Dans l’agroalimentaire, les synergies entre les villes et les campagnes se transforment. Alors qu’auparavant les économies de plantation avaient favorisé le développement urbain, depuis les années 1980 les cultures vivrières deviennent un canal alternatif de croissance économique reliant les villes et les campagnes. Par exemple, dans le cas d’Agboville en Côte d’Ivoire, la ville a connu un grand essor avec la culture du café et du cacao jusque dans les années 50. Après la stagnation, puis le déclin de ces cultures, la ville a connu des difficultés. Mais à partir des années 80/90 la culture de l’igname et celles d’autres vivriers ont pris le relais à la faveur de la croissante demande urbaine pour ces produits qui se conjugue avec le goudronnage des routes, l’Etat favorisant ainsi indirectement le développement de vivrier marchand fondé sur les relations villec a m p a g n e . D’autres exemples sont cités, au Sud du Bénin, près d’Abidjan, au Sud du Ghana, au Togo où on assiste au recul des cultures d’exportation au profit du manioc pour nourrir les villes, plus rémunérateur que le cacao dont les prix se sont effondrés jusqu’en 2002-2003. Ces commerces renforcent les liens entre villes et campagnes et sont souvent fondés sur des réseaux formés à partir de connaissances inter-villageoises.

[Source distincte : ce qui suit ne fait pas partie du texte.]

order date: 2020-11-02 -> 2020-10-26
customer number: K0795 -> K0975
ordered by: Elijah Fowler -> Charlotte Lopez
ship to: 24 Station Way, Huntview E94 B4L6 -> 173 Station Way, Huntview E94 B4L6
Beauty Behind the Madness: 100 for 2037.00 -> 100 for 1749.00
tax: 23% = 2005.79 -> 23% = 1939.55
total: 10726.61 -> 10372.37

Des situations extrêmement diverses
Dans l’analyse des relations villes campagnes, il faut se garder de faire des généralisations tant le continent est vaste et varié. L’espace est inégalement urbanisé, les taux d’urbanisation pouvant varier de 60/70 % en Afrique littorale australe à 20/30 % en Afrique orientale et sahélienne moins urbanisée. Il faut également tenir compte de la spécificité de chaque pays. La Côte d’Ivoire fonde son alimentation sur la banane plantain et le manioc produits dans les campagnes, tandis que le Sénégal se nourrit avec du riz importé. Les campagnes sont diversement liées aux villes et les distances jouent un rôle important dans les échanges. Dans les zones périurbaines il y a concurrence très forte entre la ville et la campagne, la croissance urbaine faisant reculer l’agriculture. Mais en même temps, il y a développement d’une agriculture marchande intensive pour ravitailler la ville et de genres de vie mixtes, des agriculteurs pouvant vivre en ville.

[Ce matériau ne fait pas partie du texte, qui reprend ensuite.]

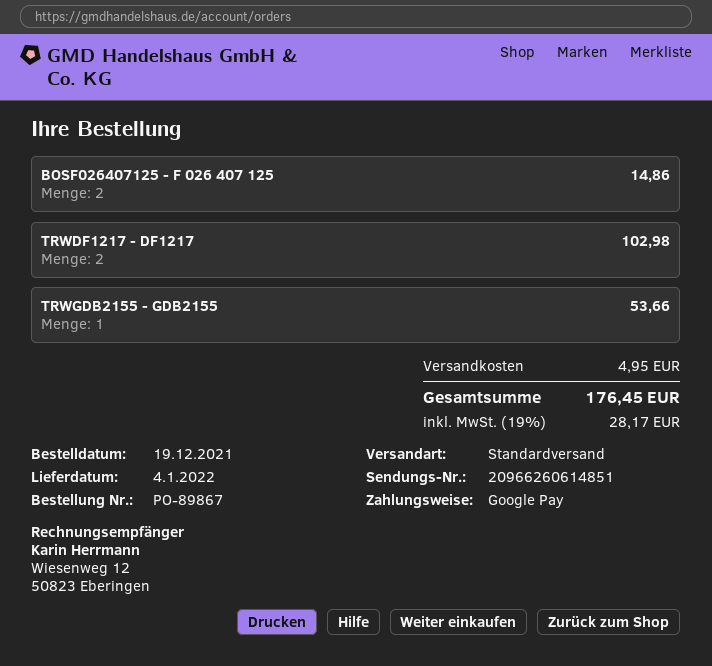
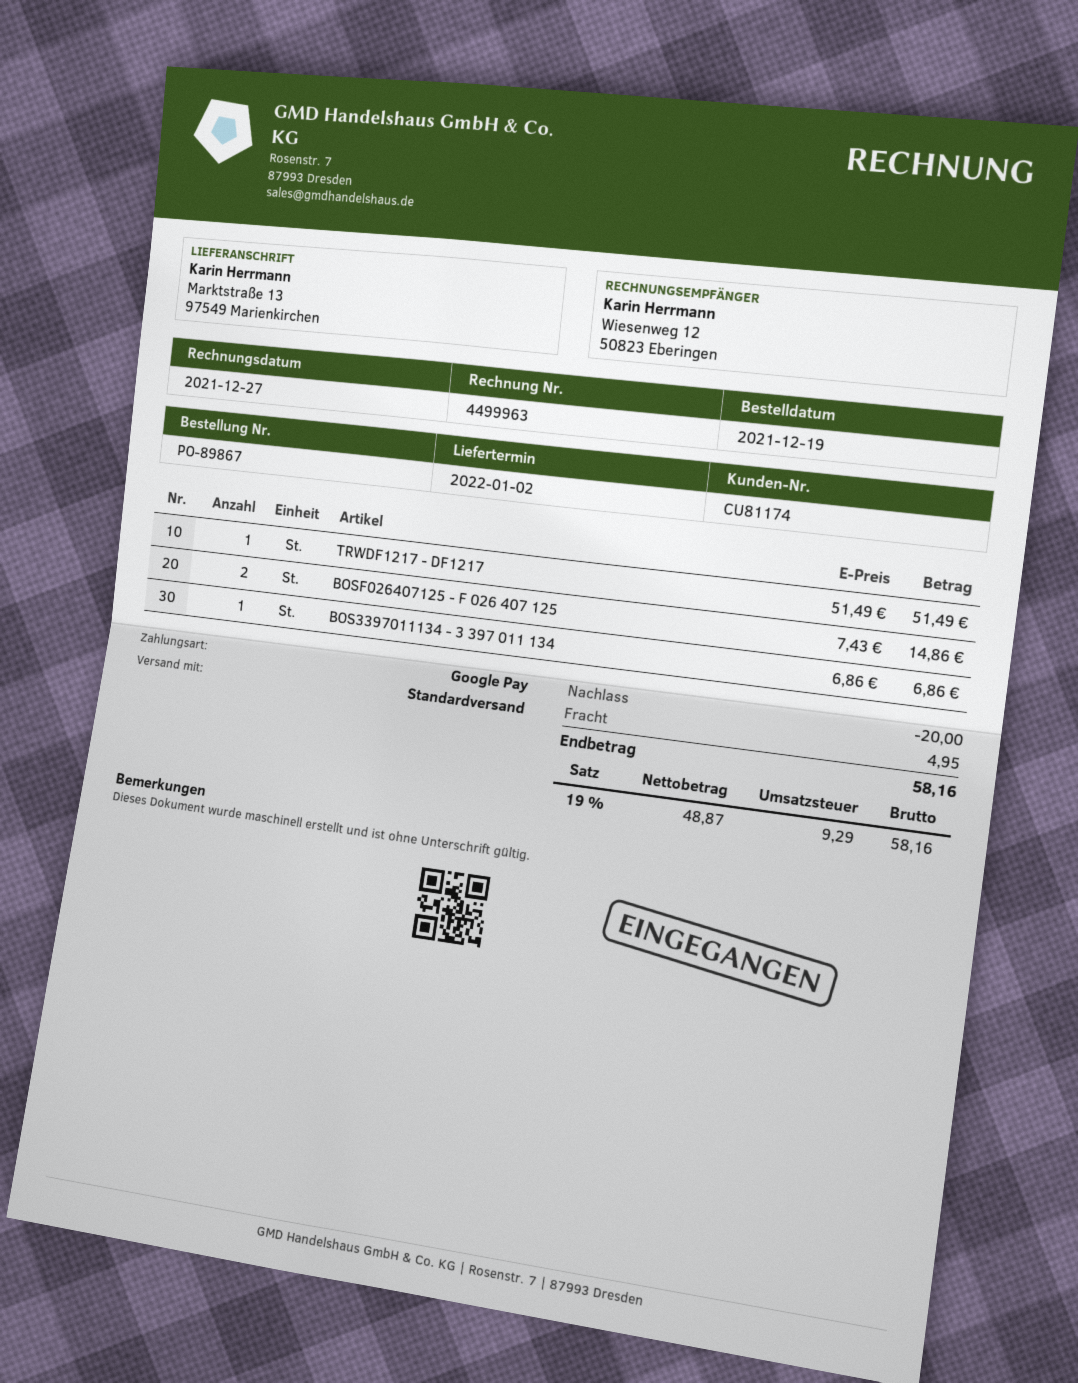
delivery date: 2022-01-04 -> 2022-01-02
TRWDF1217 - DF1217: 2 for 102.98 -> 1 for 51.49
TRWGDB2155 - GDB2155: 1 for 53.66 -> none
BOS3397011134 - 3 397 011 134: none -> 1 for 6.86
discount: none -> 20.00
tax: 19% = 28.17 -> 19% = 9.29
total: 176.45 -> 58.16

Un autre cas de lien avec la ville est celui du développement spectaculaire de la culture de l’oignon de saison sèche au Nord-Cameroun pour le ravitaillement de grandes villes éloignées. A l’opposé, les territoires isolés des villes, les plus pauvres, accusent une forte migration vers la ville avec laquelle les liens se limitent à l’envoi de fonds. C’est le cas des monts Mandara au Cameroun où l’agriculture perfectionnée, en terrasses, est progressivement abandonnée. Un autre exemple de diversité est cité : il s’agit du Transkei, où les hommes sont partis en ville ou dans les mines et qui renvoient de l’argent, ce qui se traduit dans le paysage par un habitat urbain à la campagne et par l’absence d’agriculture.

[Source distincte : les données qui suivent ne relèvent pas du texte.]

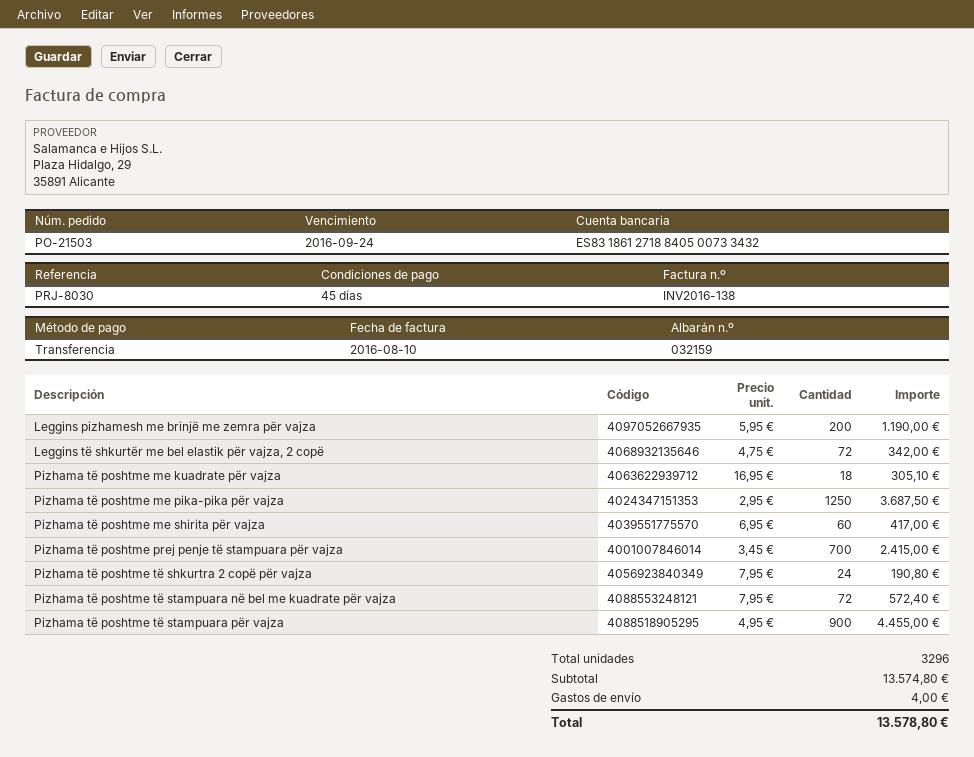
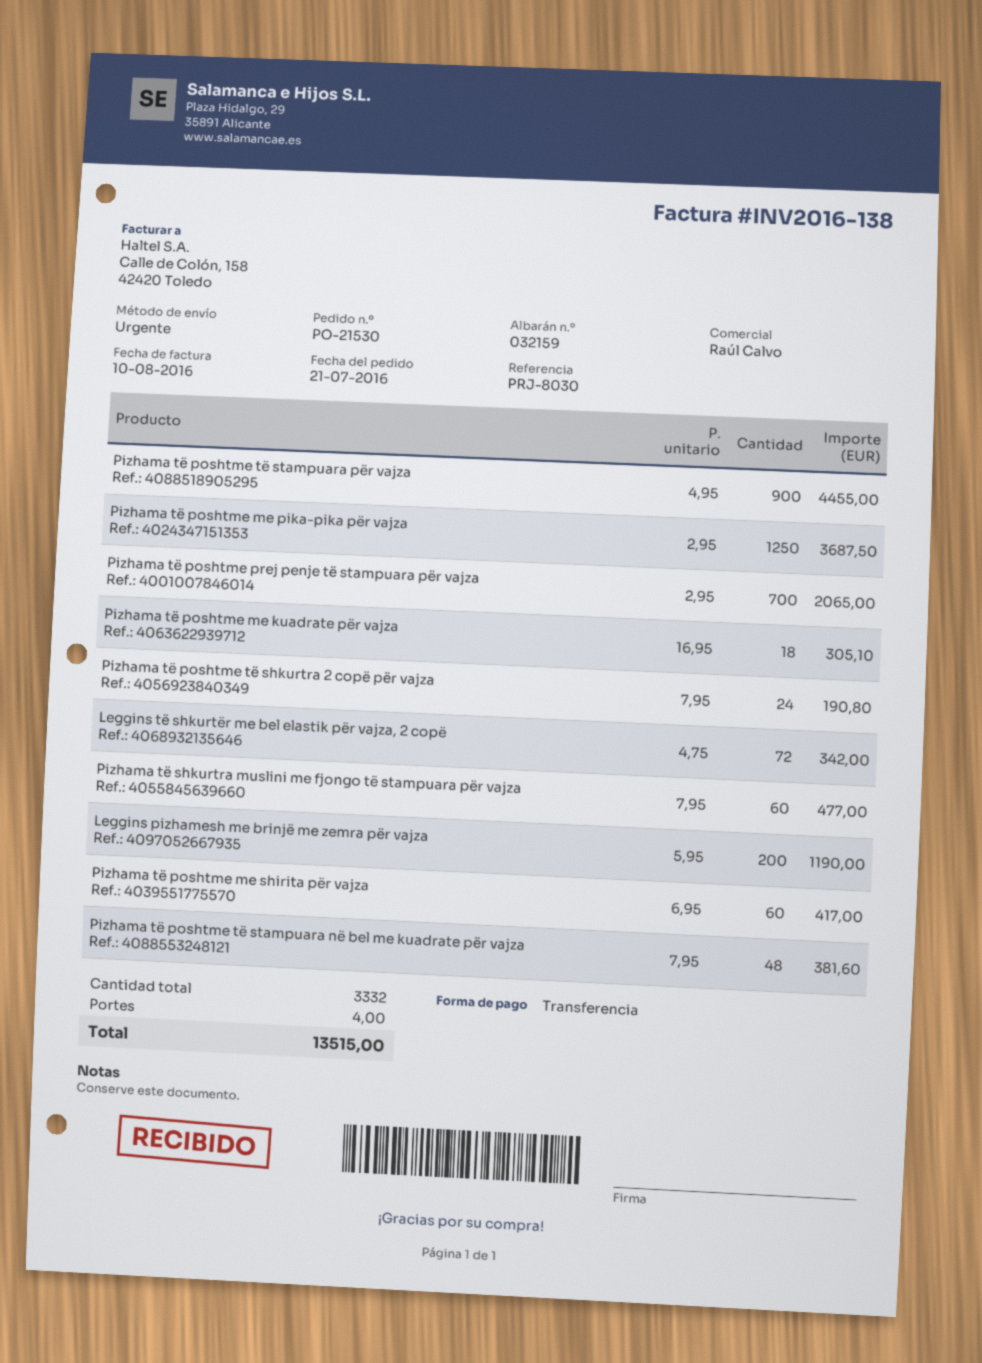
order number: PO-21503 -> PO-21530
Pizhama të poshtme prej penje të stampuara për vajza: 700 x 3.45 = 2415.00 -> 700 x 2.95 = 2065.00
Pizhama të poshtme të stampuara në bel me kuadrate për vajza: 72 x 7.95 = 572.40 -> 48 x 7.95 = 381.60
Pizhama të shkurtra muslini me fjongo të stampuara për vajza: none -> 60 x 7.95 = 477.00
total quantity: 3296 -> 3332
total: 13578.80 -> 13515.00

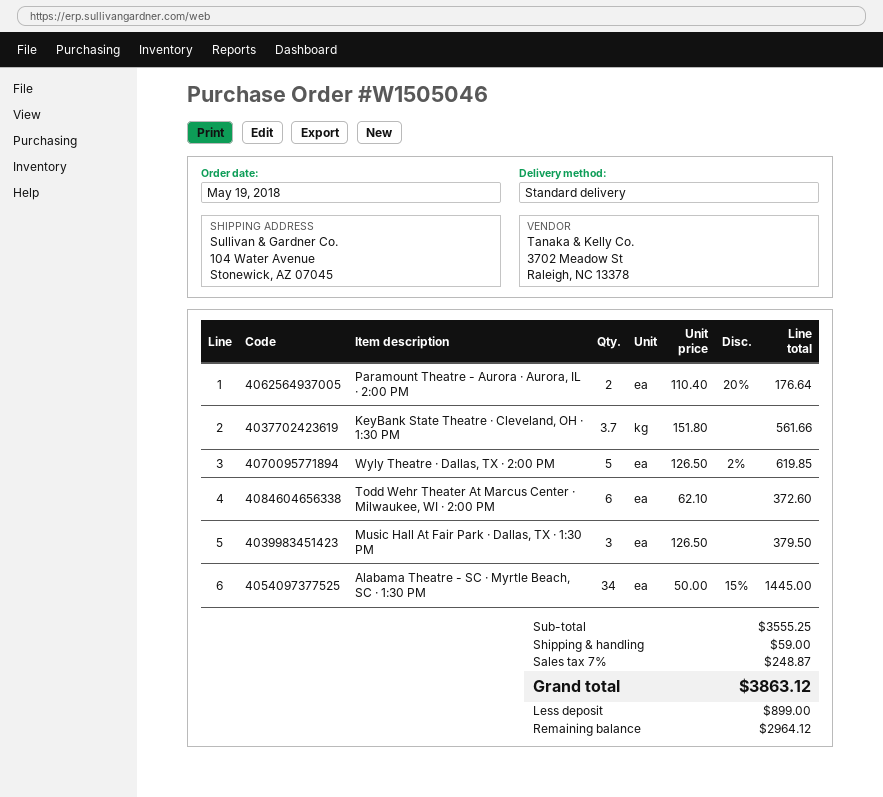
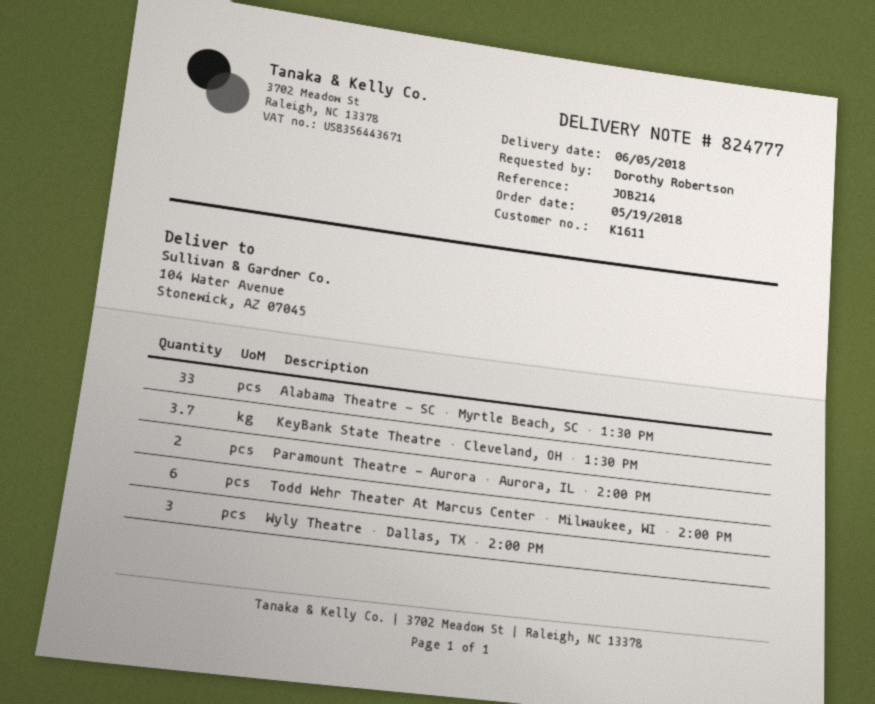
Wyly Theatre · Dallas, TX · 2:00 PM: 5 -> 3
Music Hall At Fair Park · Dallas, TX · 1:30 PM: 3 -> none
Alabama Theatre - SC · Myrtle Beach, SC · 1:30 PM: 34 -> 33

Pour conclure, J.-L. Chaléard insiste sur les synergies multiples entre villes et campagnes avec une grande évolution qui est l’essor du vivrier marchand. Les situations sont très différentes, non généralisables, et elles évoluent vite. Il y a des villes à croissance très rapide qui accueillent des migrants récents et des villes à migrations anciennes qui n’auront pas les mêmes relations au monde rural.